I'm going to get drunk on champagne by myself.
Oh no wait my cat's here. Thank god for a second there I sounded really sad.
Eating a girl out that was just in the ocean does not make her taste like saltwater taffy
My roommate is on the phone with one of her friends trying to figure out how she threw up IN her pants. I'm not sure whether to burst out laughing or direct her towards Plan B.
The great thing about skinny blondes is that they're all interchangeable.
I made out with a bride-to-be last night at the bar. Jesus died for our sins right?
Hey. Be honored that I consider you the genital expert. I know alot of candidates for the position.

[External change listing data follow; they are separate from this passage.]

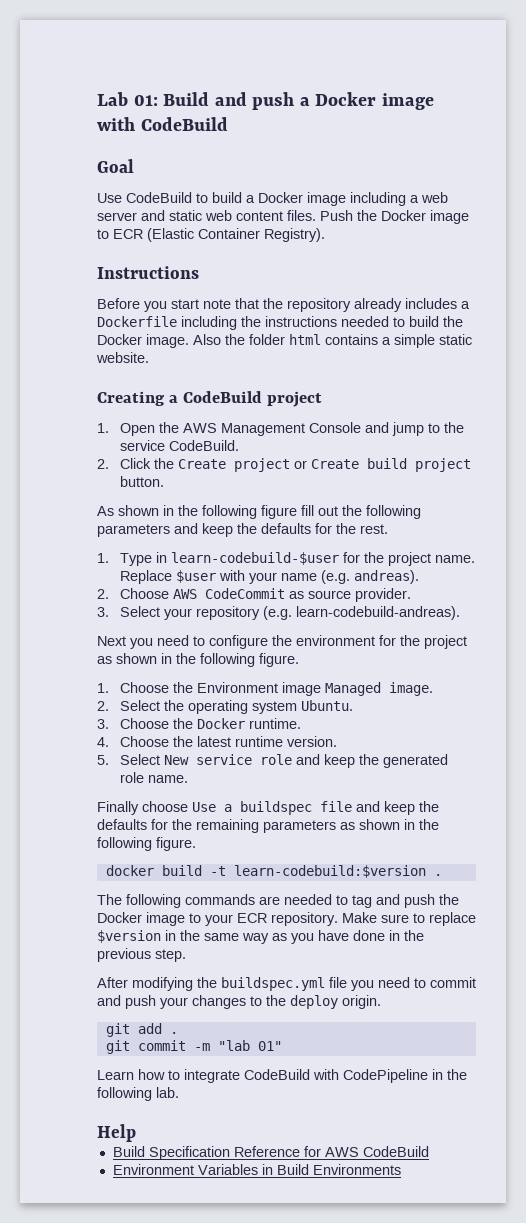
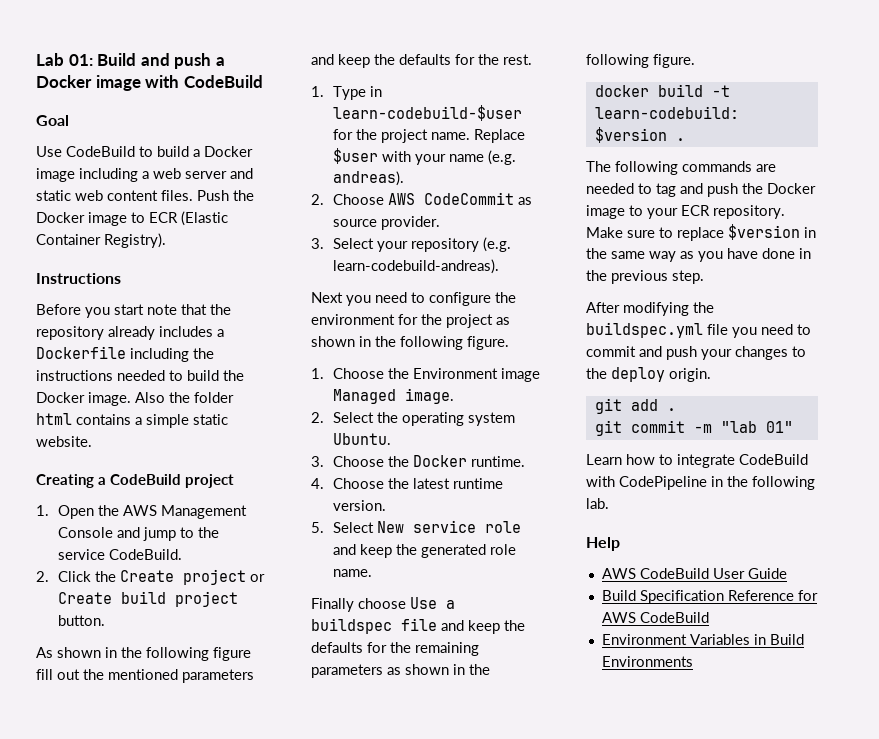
[366,505,421,519] following -> [108,669,178,680] mentioned
(136, 1133) none -> [601,568,787,579] // AWS CodeBuild User Guide

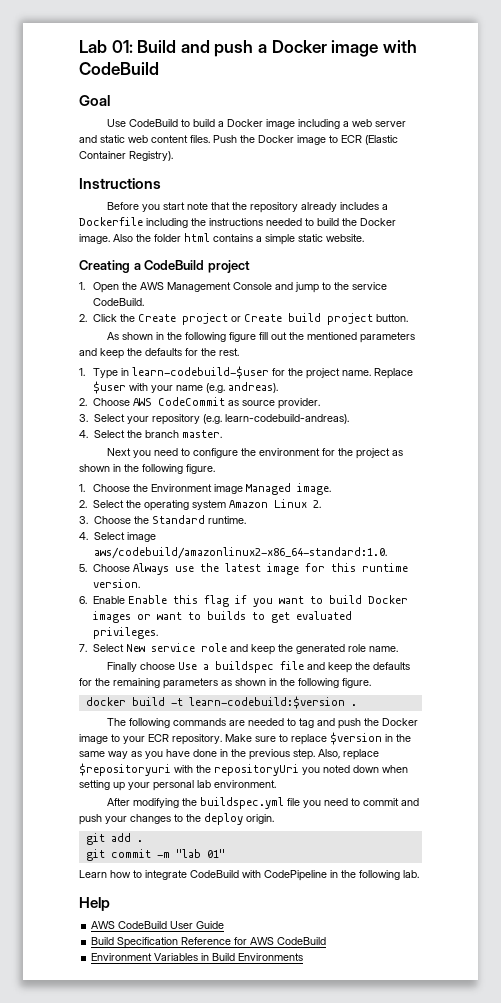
(500, 266) none -> [79,430,222,438] // 4. Select the branch master.
[333,433,392,445] Ubuntu. -> [228,499,321,508] Amazon Linux 2.
[413,455,468,467] Docker -> [151,515,205,524] Standard
[333,478,504,489] [333,500,387,511] [311,522,324,533] Choose the latest runtime version. // 5. -> [93,532,156,542] [93,547,387,559] [79,563,408,575] [92,579,140,588] [79,595,408,607] [92,611,352,623] [92,627,158,639] [79,644,87,652] Select image aws/codebuild/amazonlinux2-x86_64-standard:1.0. // 5. Choose Always use the latest image for this runtime version. // 6. Enable Enable this flag if you want to build Docker images or want to builds to get evaluated privileges. // 7.
(704, 277) none -> [318,749,379,760] [79,763,408,776] [79,780,276,791] Also, replace $repositoryuri with the repositoryUri you noted down when setting up your personal lab environment.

Morning yack off the fire escape. Girl walking by was mortified. Gooooooooo Ducks!!
I want to be you.
I hate cuddling. I also hate when people breathe. Which he did, a lot. So he can go to hell.
Don't. You get on the 18 year old. I'll get on the 38 year old. Together we will bridge 2 decades of cock.
Just got a nosebleed, my period and the runs all at the same time. I'm either dying, or this is the first sign of the apocalypse. You warning you in case it's the latter.
can anyone on this campus do anything sober?
So I just bought e from my sophomore home ec teacher. How's your weekend going?
Why is "Oprah of drinks" written on my arms?
You said to write it on you, after you kept saying, "You get a drink, you get a drink, everyone gets a drink."
I wrote notes to myself all over my body. "don't yell at cops again" "Cody stole your phone" "you kissed Cody" "vodka shots are bad for your liver" and "cactus pretty" WTF????